More great info there. I have the crappy non-oilable filter in mine. Yeah for me, I am probably at my performance peak without a carb change so it does get down to how it looks.
Don't you think though if the carb flow is capable of 185 CFM and I am under the impression that it is weighted at 1 atmosphere of pressure that it is possible to force more air through the carb? I am not a physics major but I do dabble a bit. I wonder what the numbers are based on... Maybe it's max pressure that the carb is capable of? And to sustain that pressure an AC thatt is capable of higher CFM could keep a steadier supply of air flow to the carb?
It probably all comes back to me trying different combos until I am happy. LOL. I do love to crunch the numbers though.
The 3" air filter idea works, that is what I built for my bike I found it only recuired a little more work to build the whole thing from scratch and other than the cost of the K&N air filter was quite cheap.
The pictures show the set up with the stock ham can and the second picture shows the custom double wide ham can I built to cover the whole filter.
This thing will flow so air and there is enough room inside for a real velocity stack.
Don't you think though if the carb flow is capable of 185 CFM and I am under the impression that it is weighted at 1 atmosphere of pressure that it is possible to force more air through the carb? I am not a physics major but I do dabble a bit.
There is more to this than just flow. Velocity is also a big factor and other things such as the length of the intake. That's getting into the more complex aspects though. For example, the snorkel on a velocity stack adds power vs. just running the carb exposed. Here is a dyno chart from NRHS. Notice that running the carb just open produces less power than when running it with a velocity stack.
Here is another example using a forcewinder. The length, shape, etc of the forewinder is tuned so that is actually produces more power at a certain rpm range than just running without an air filter and the carb 100% open.
Also, you can't compare the CFM I gave for the air filters with the ones I gave for the carbs. The carbs were done in 12 inches of water. Nobody specified what the air filters were done in. You can't compare things measured differently. The same flow will air filter will produce lower or higher readings depending how you measure it (10 in, 12 in, 20 in).
Gotcha. 12 in of water must be the key for nominal usage then. I also understand the differences between the filters and carbs. Interesting that the Forcewinder balances the curve and pushes the bigger gains from 80mph to 100mph..To me when I look at this, I see that the FW is most efficient atmoving air from 50mph to 57mph and then again from 80-100mph. It must be aPITA getting air to behave through the entire power band. Silly turbulence! Would be great to see more of a comparison between different models of AC units.

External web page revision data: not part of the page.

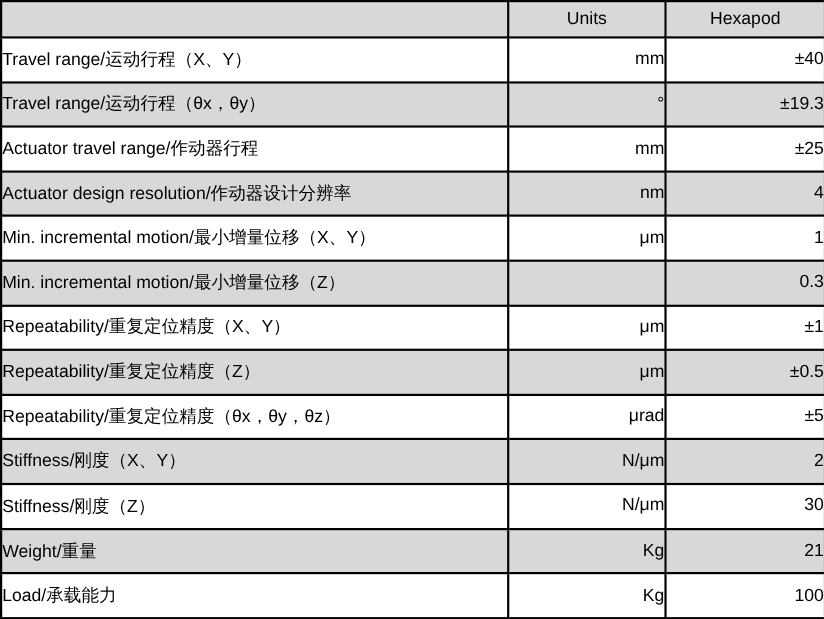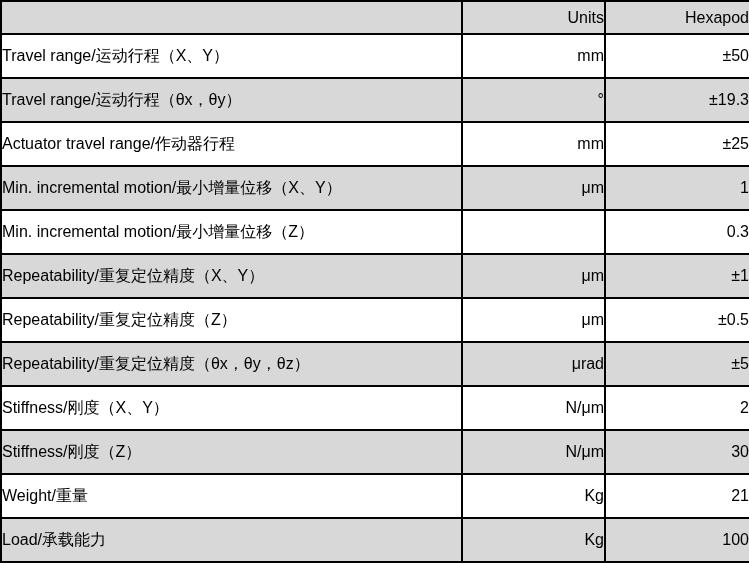"Units" table.specs thead th { text-align: right -> center }
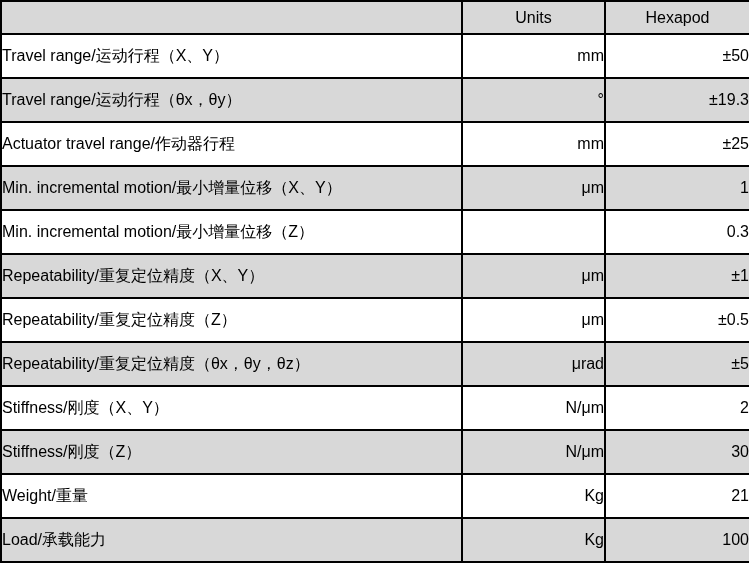"±50" td.center { text: 50 -> 40 }
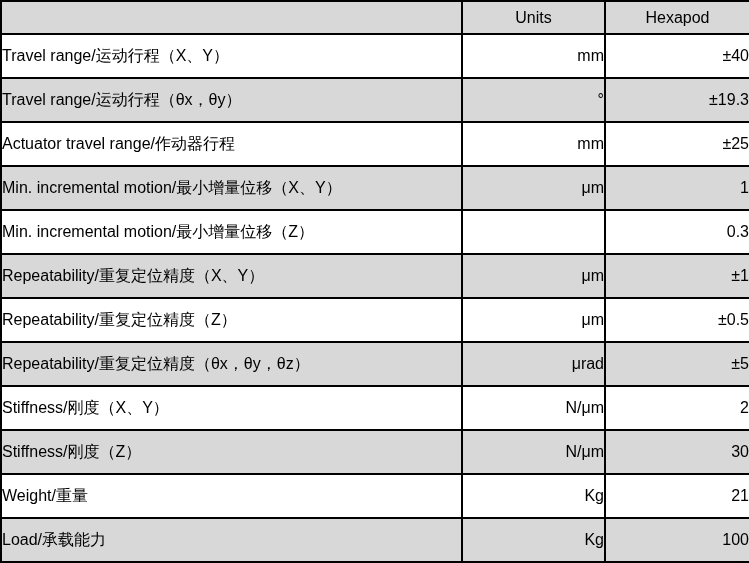"Actuator design resolution/作动器设计分辨率" tr { html: none -> <tr> <td>Actuator design resolution/作动器设计分辨率</td> <td>nm</td> <td>4</td> </tr> }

The 3" air filter idea works, that is what I built for my bike I found it only recuired a little more work to build the whole thing from scratch and other than the cost of the K&N air filter was quite cheap.
The pictures show the set up with the stock ham can and the second picture shows the custom double wide ham can I built to cover the whole filter.
This thing will flow so air and there is enough room inside for a real velocity stack.